Battery is a 2022 Indian Tamil-language crime thriller directed by Mani Bharathi and starring Senguttuvan, Ammu Abhirami and Deepak Shetty. Based on the subject of medical corruption, it was released across Tamil Nadu on 29 July 2022.

Cast 
 Senguttuvan as Sub Inspector of Police Pugazh 
 Ammu Abhirami as Asha
 Deepak Shetty as Assistant Commissioner of Police Victor
 Yog Japee as Inspector Rathnam
Nagendra Prasad as Arjun
 M. S. Bhaskar as Pugazh’s Grandfather 
Rajkumar as Constable Saravanan
George Maryan as Constable
Abhishek Vinod as David Santhosh

Production 
The film began production in 2019, with filmmaker Mani Bharathi - a former journalist. Senguttuvan, who also produced the film, was cast in the lead role, alongside Ammu Abhirami. A song for the film was shot in Kullu Manali.

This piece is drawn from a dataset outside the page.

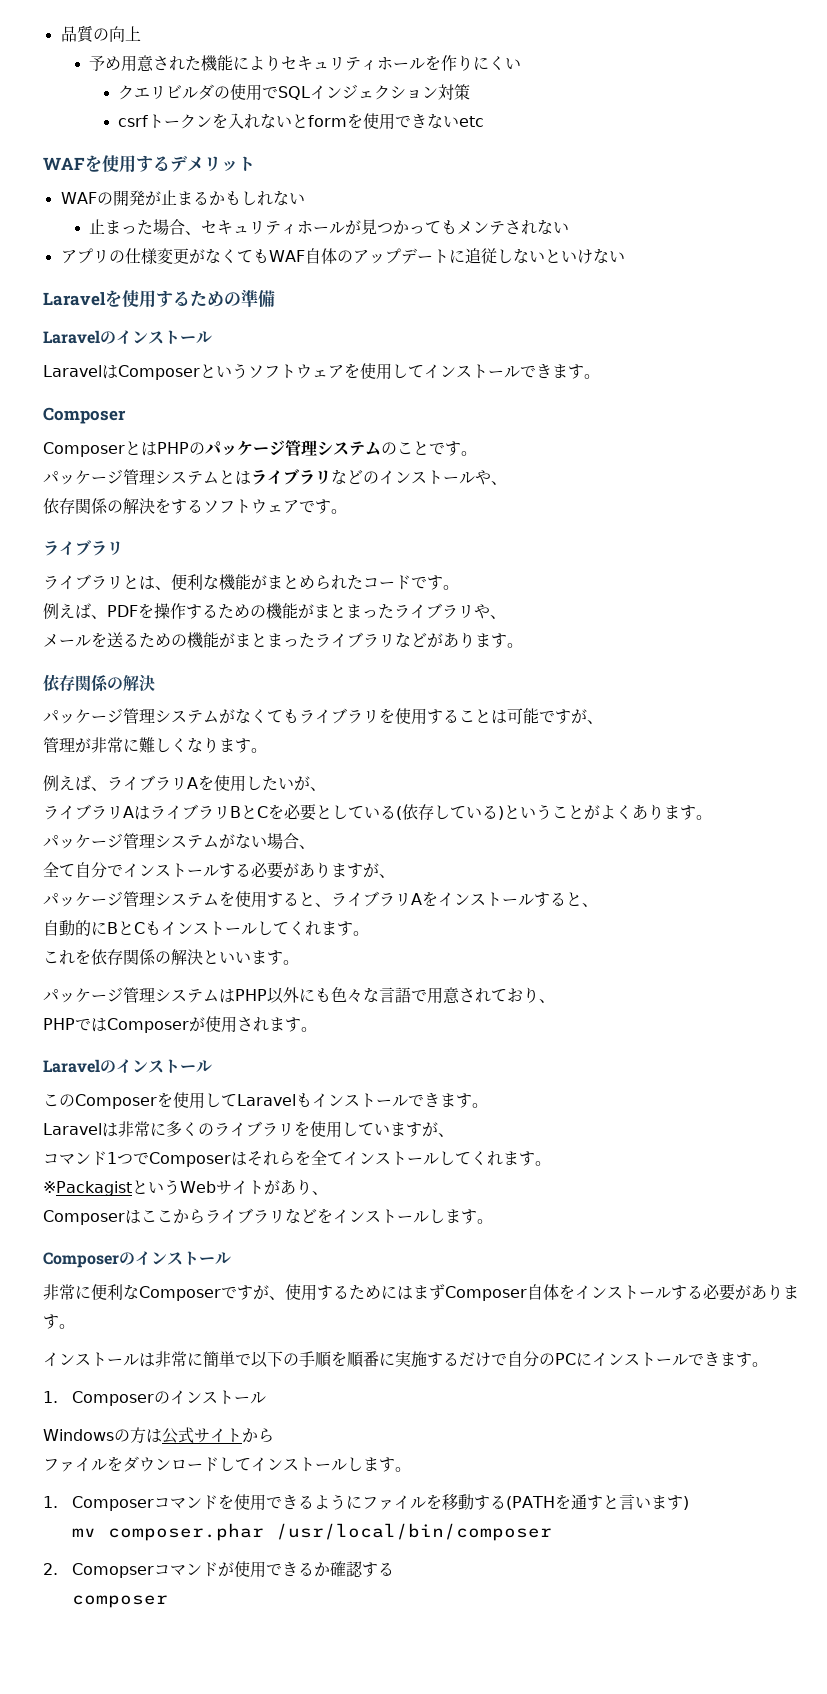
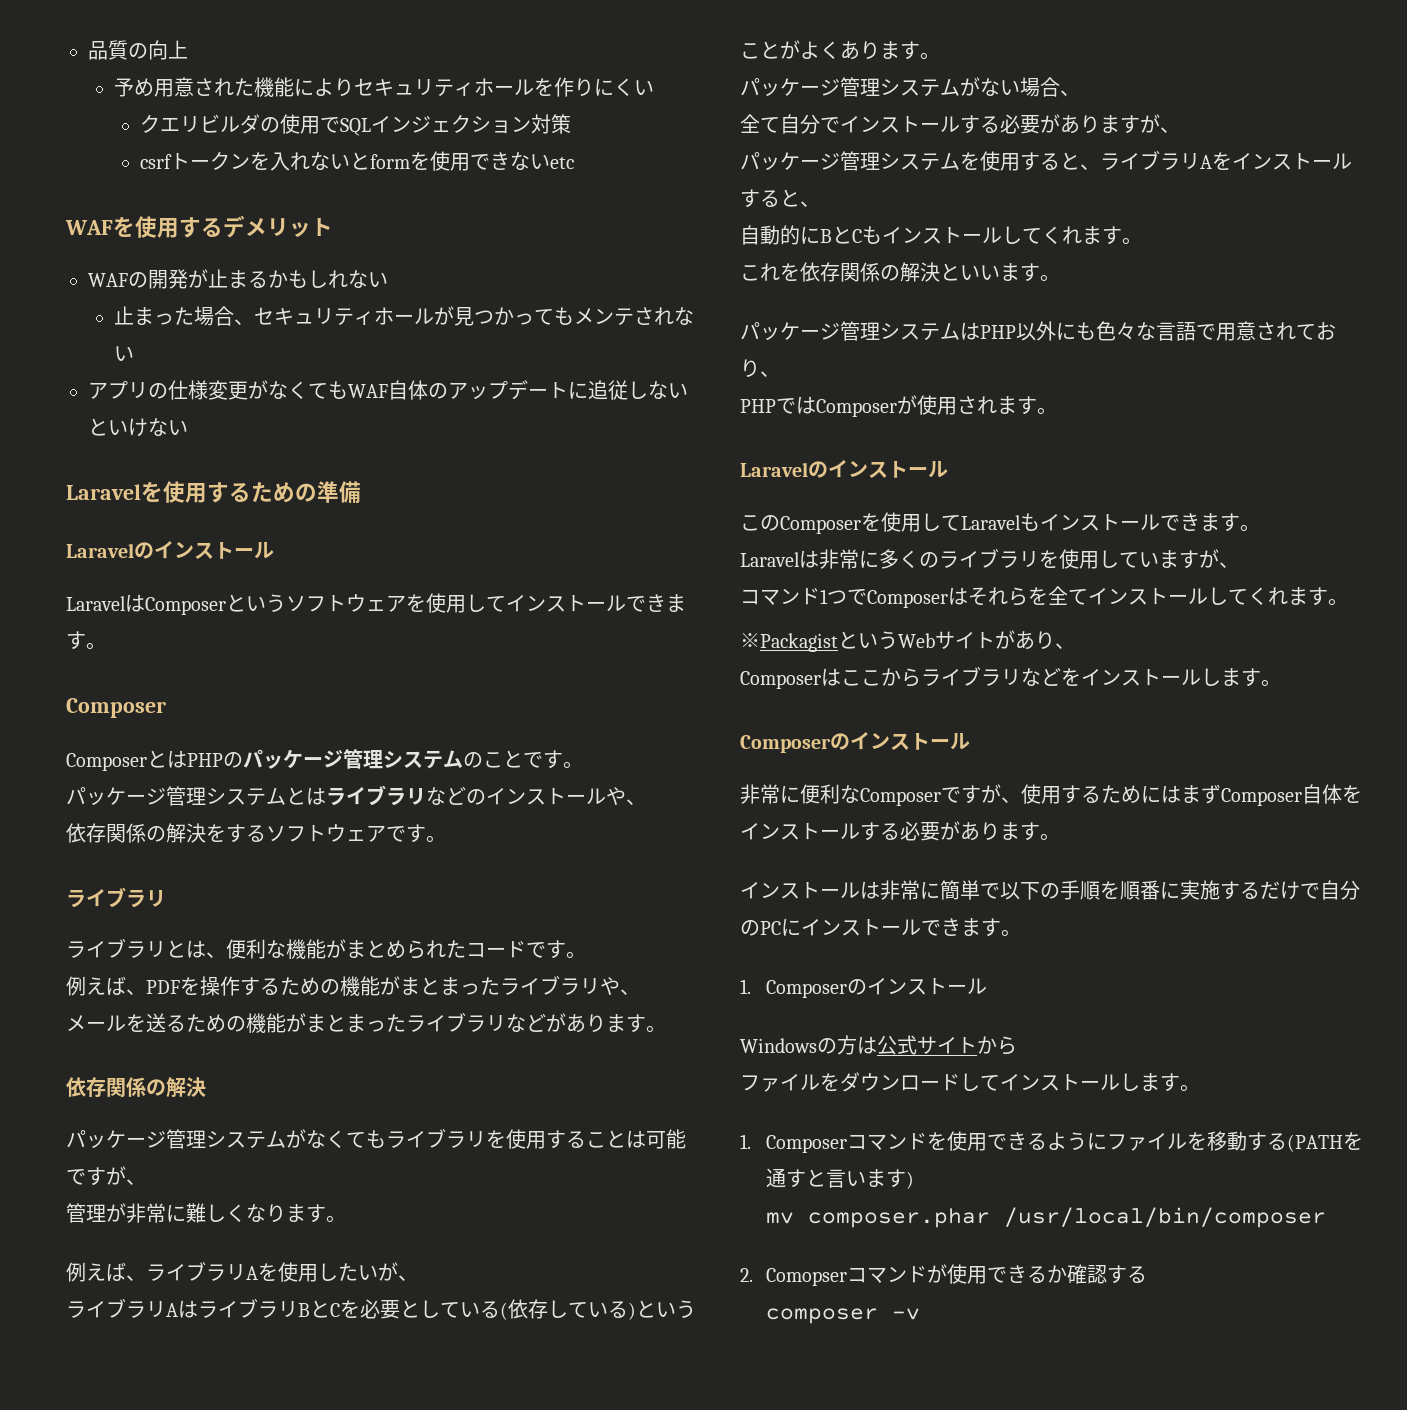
- composer
+ composer -v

Actor Soori attended the audio release of the film after Mani Bharathi's friend, director N. Linguswamy, requested that the actor appear at the event as the chief guest.

Reception 
The film was released on 29 July 2022. A critic from Dina Malar concluded that the film was "low on charge", criticising the script. A reviewer from Dina Thanthi gave the film a middling review.